### Work order
Repeat exactly the lines from the line containing "- BlockchainService" to the last line of the listing, including both.

### Dataset extract

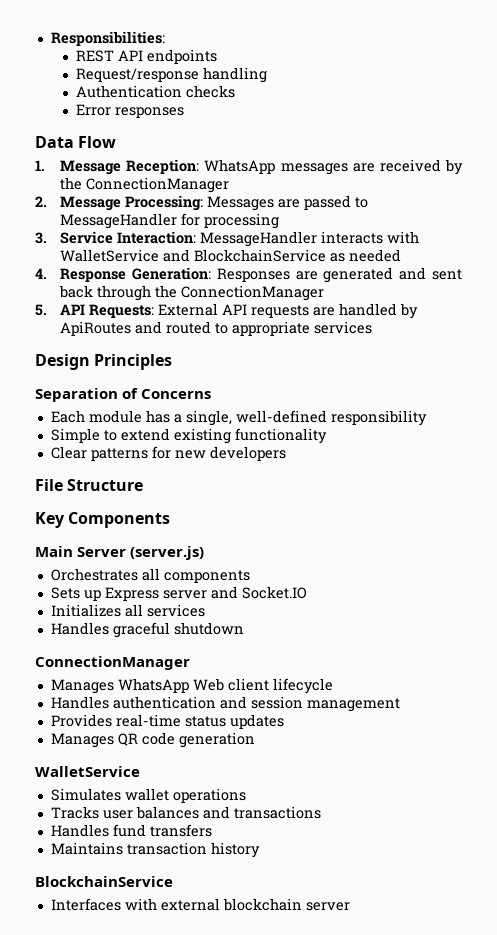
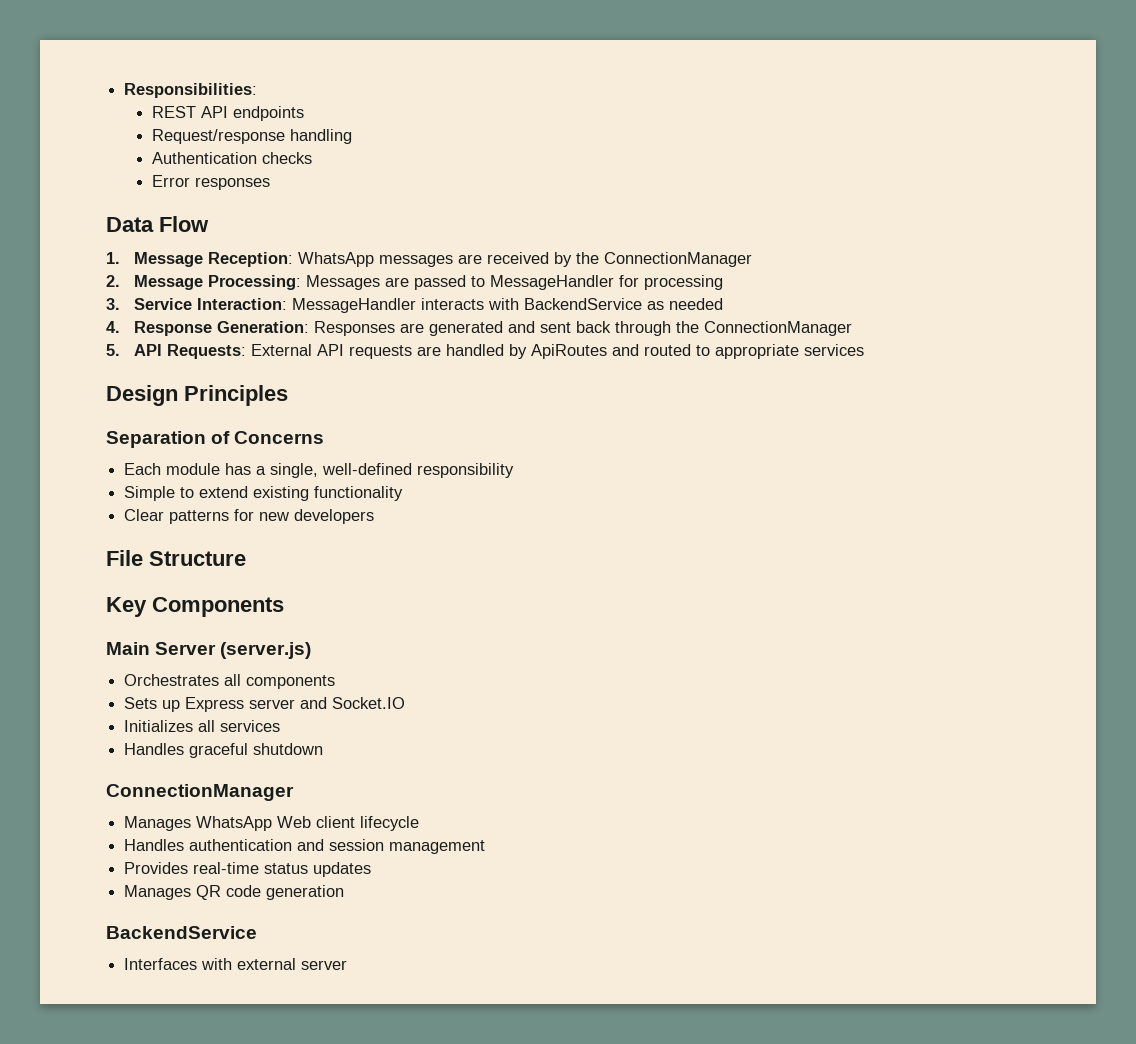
- 3. Service Interaction: MessageHandler interacts with WalletService and BlockchainService as needed
+ 3. Service Interaction: MessageHandler interacts with BackendService as needed
  Manages QR code generation
- WalletService
- Simulates wallet operations
- Tracks user balances and transactions
- Handles fund transfers
- Maintains transaction history
- BlockchainService
+ BackendService
- Interfaces with external blockchain server
+ Interfaces with external server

### Answer box
- BlockchainService
+ BackendService
- Interfaces with external blockchain server
+ Interfaces with external server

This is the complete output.